CTC US - Degraded messaging, API and UI performance
Incident Report for CalAmp
Postmortem

CTC US – Message Processing Delayed; Datapump, CTC Admin, CalAmp App, CTC API Access Degraded - 10/1/2024

Incident Started: 10/1/2024 07:00 am PT
Service impacted: 10/1/2024 07:13 am PT (Message processing delayed. CTC Admin, CalAmp App, CTC APIs)
Corrective action: 10/1/2024 07:50 am PT (Message processing restored. Backlog of messages being processed. CTC Admin and CalAmp App still experiencing intermittent issues.)
Backlog Cleared: 10/1/2024 08:20 am PT (All data current)
UI Cleared: 10/1/2024 08:20 am PT (CTC Admin and CalAmp App fully functional)
Event declared over: 10/1/2024 09:00 am PT

Problem Statement

CTC message processing was delayed. Access to Datapump, CTC Admin, and CalAmp App experienced access failures.

Root Cause Analysis

CTC US messaging pipeline experienced a failure in processing messages. No messages were lost but a delay and backlog of messages occurred. This failure impacted users trying to get messages via datapump or using the API.

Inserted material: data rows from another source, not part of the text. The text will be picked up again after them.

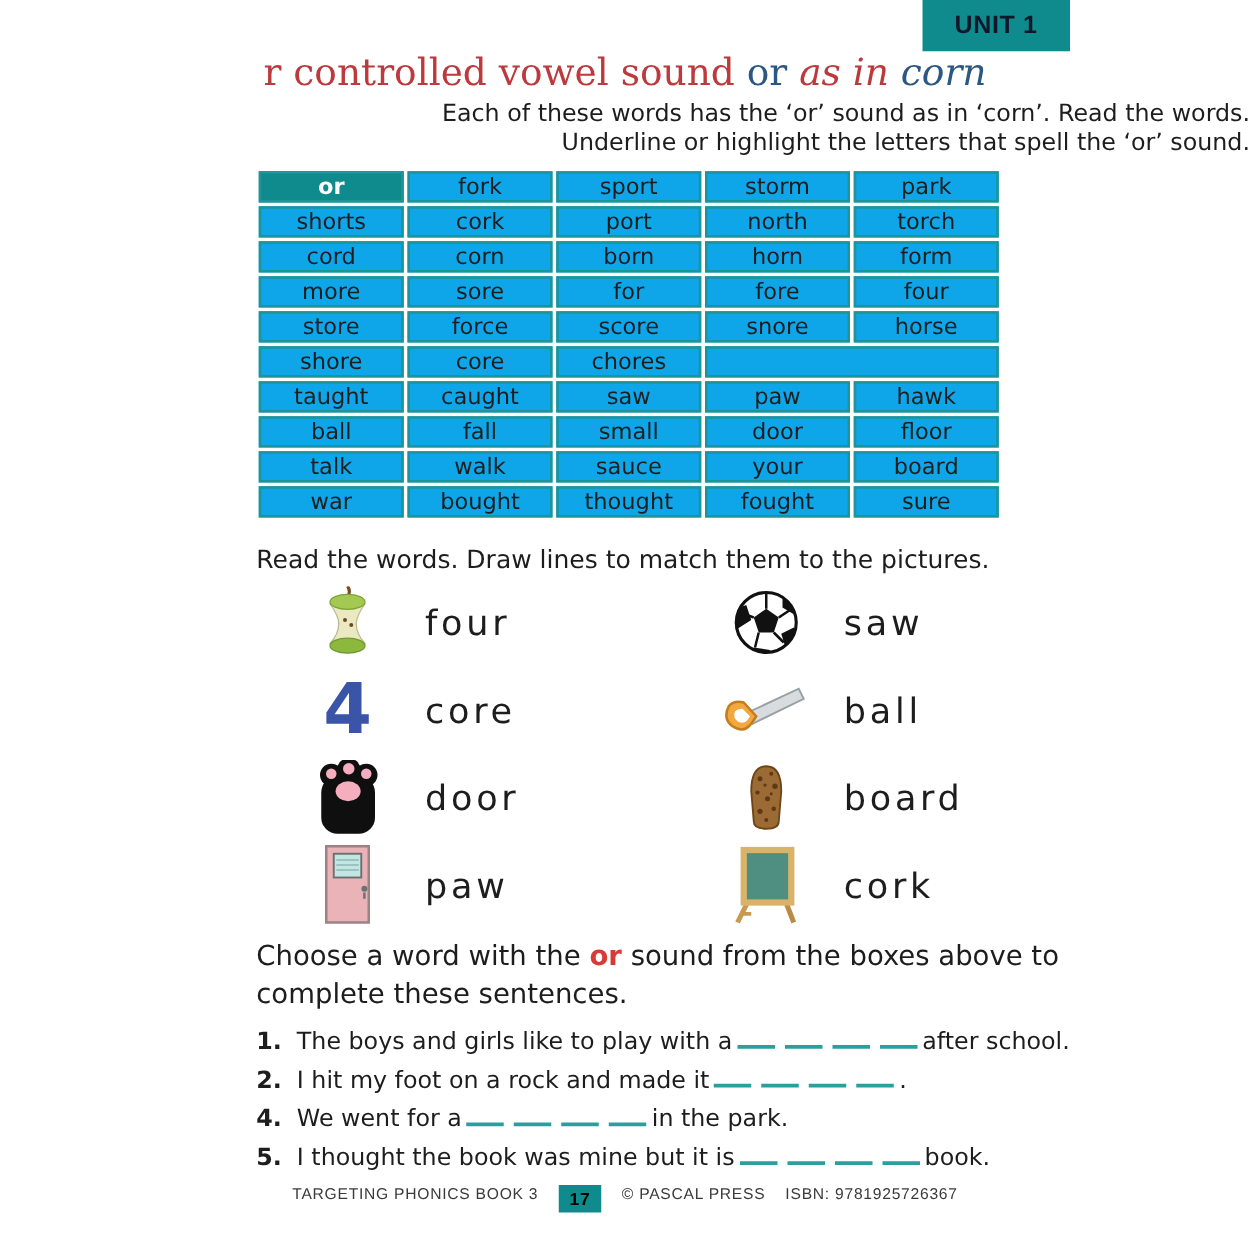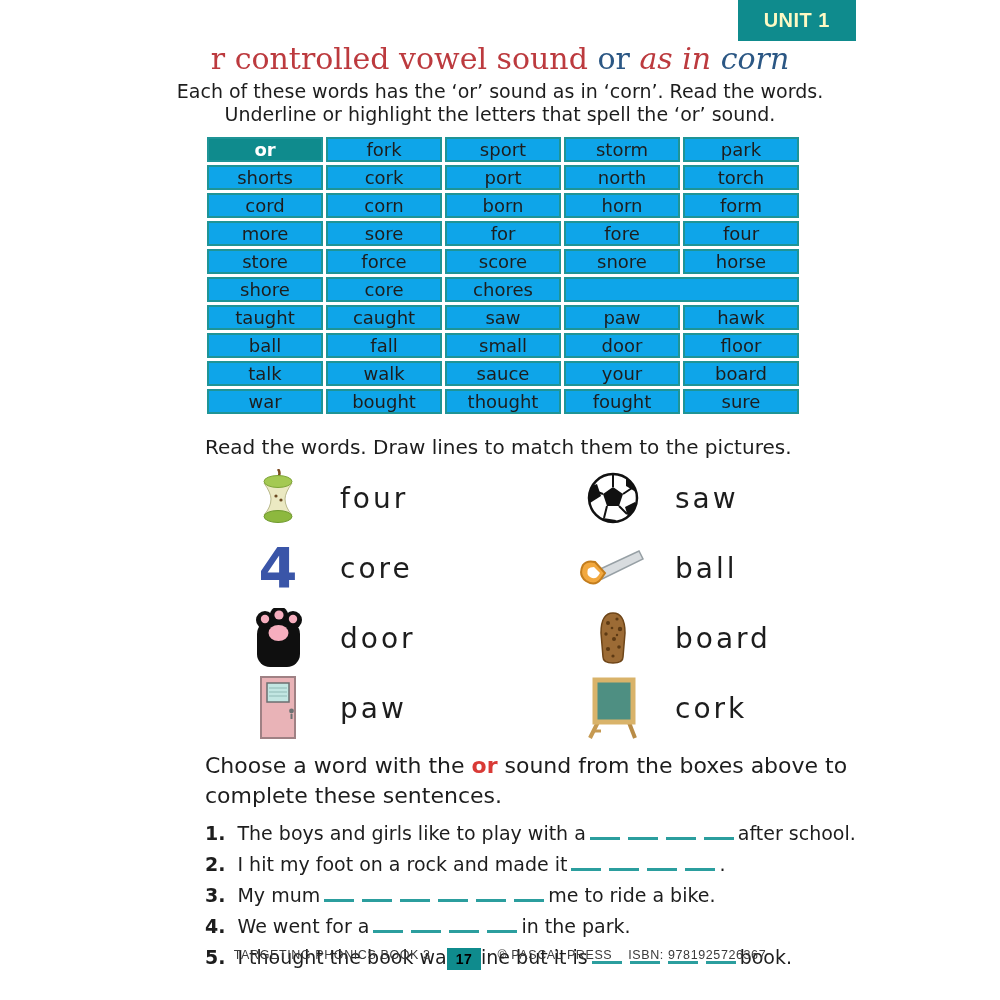"UNIT 1" .unit-badge { color: #fef9c3 -> #0f172a }
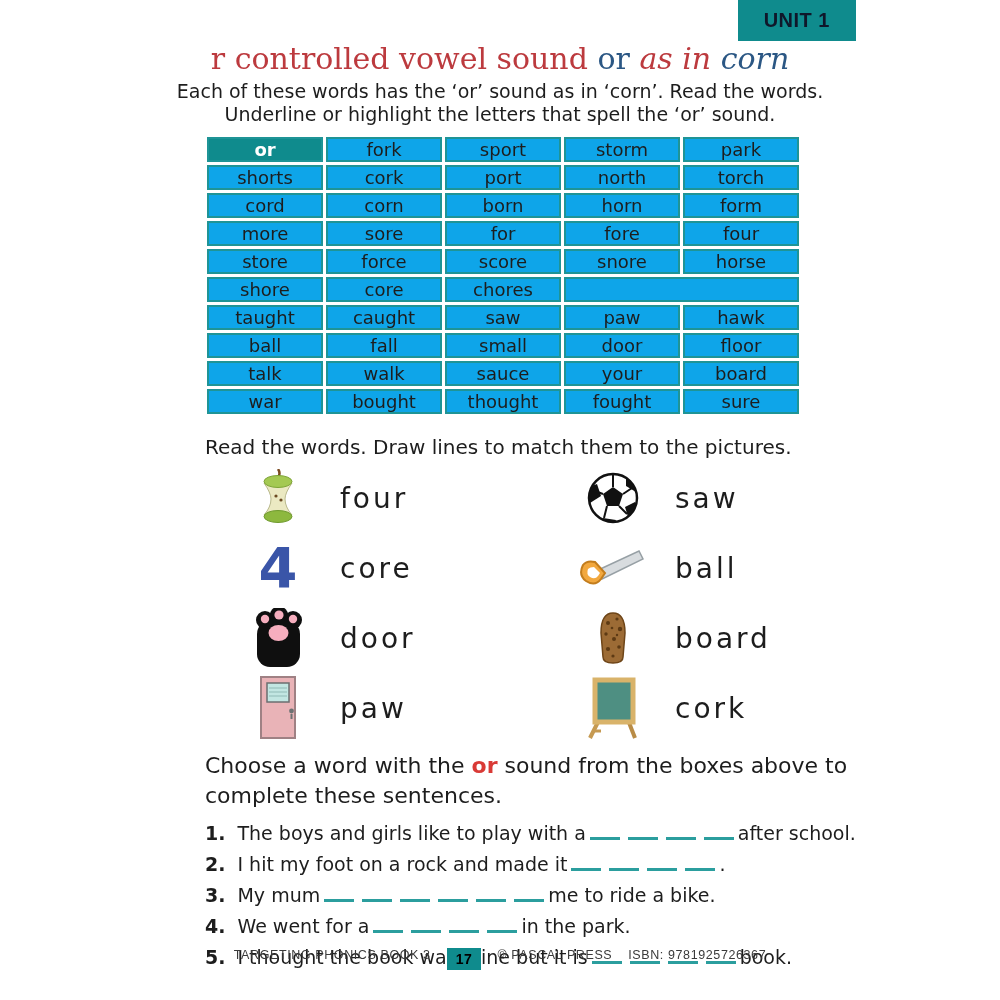"Each of these words has" .intro { text-align: center -> right }
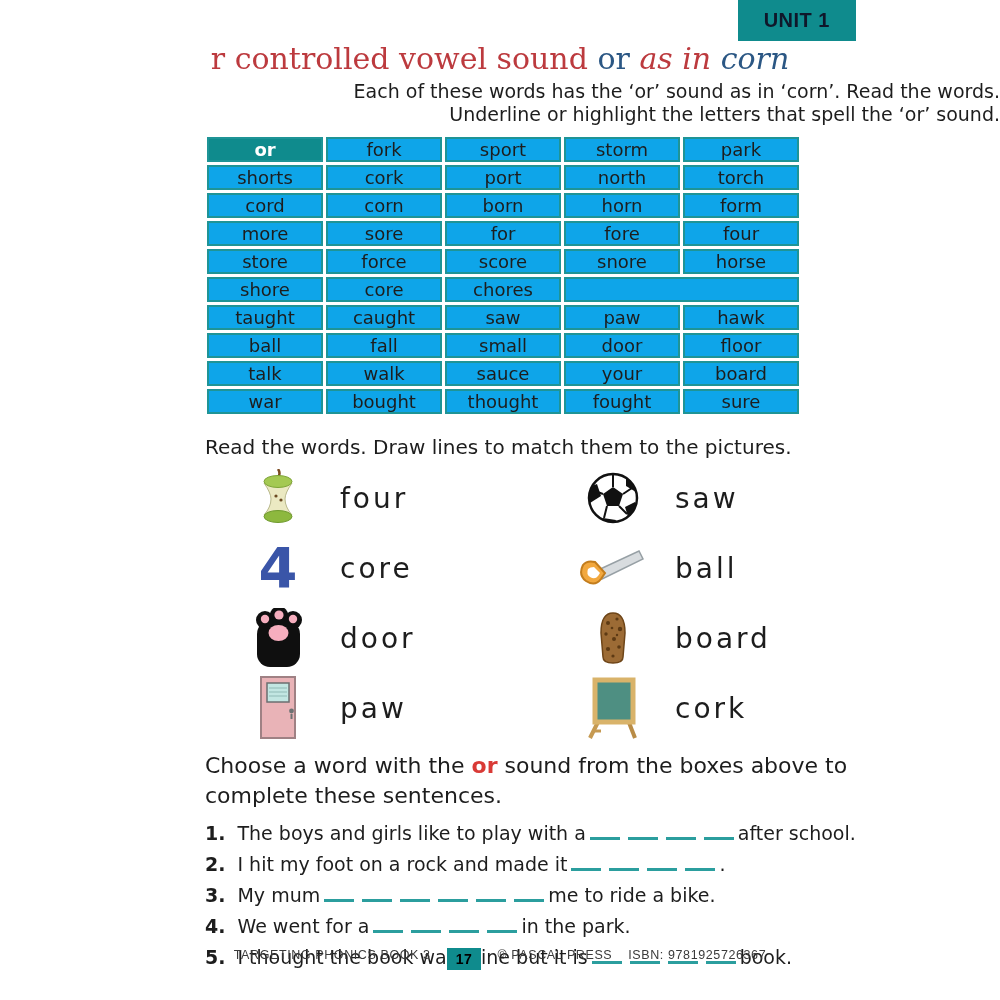"3. My mum me to" p.sentence { html: <p><span>3.</span><span>My mum</span><span><span></span><span></span><span></span><span></span><span></span><span></span></span><span>me to ride a bike.</span></p> -> none }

The issue was caused by degraded hardware in our Cloud provider's storage system. This required a CTC server restart to migrate to different hardware. Once the restart was performed, message processing was restored, and a backlog of messages needed to be processed. As part of the recovery, other services needed to be restarted to fully restore CTC Admin and CalAmp Application.

Once the services were restarted, all systems and applications were fully functional and returned to normal activity.

Corrective Action and Follow-Up

  1. CalAmp had a review of the storage system infrastructure with the Cloud provider to understand the failure and identify ways for better monitoring and alerting of such issues.
  2. CalAmp will implement additional monitoring and alarms specific to storage systems to improve the detection and recovery times.
Posted Oct 02, 2024 - 18:25 PDT

Resolved
This incident has been resolved.
Posted Oct 01, 2024 - 09:00 PDT
Update
All systems have recovered but we continue to monitor
Posted Oct 01, 2024 - 08:20 PDT
Monitoring
Messages are processing.
Posted Oct 01, 2024 - 07:50 PDT
Update
We are continuing to investigate this issue.
Posted Oct 01, 2024 - 07:27 PDT
Investigating
We are currently investigating this issue.
Posted Oct 01, 2024 - 07:05 PDT
This incident affected: US CalAmp Telematics Cloud (US CTC Core Services) and US CalAmp App.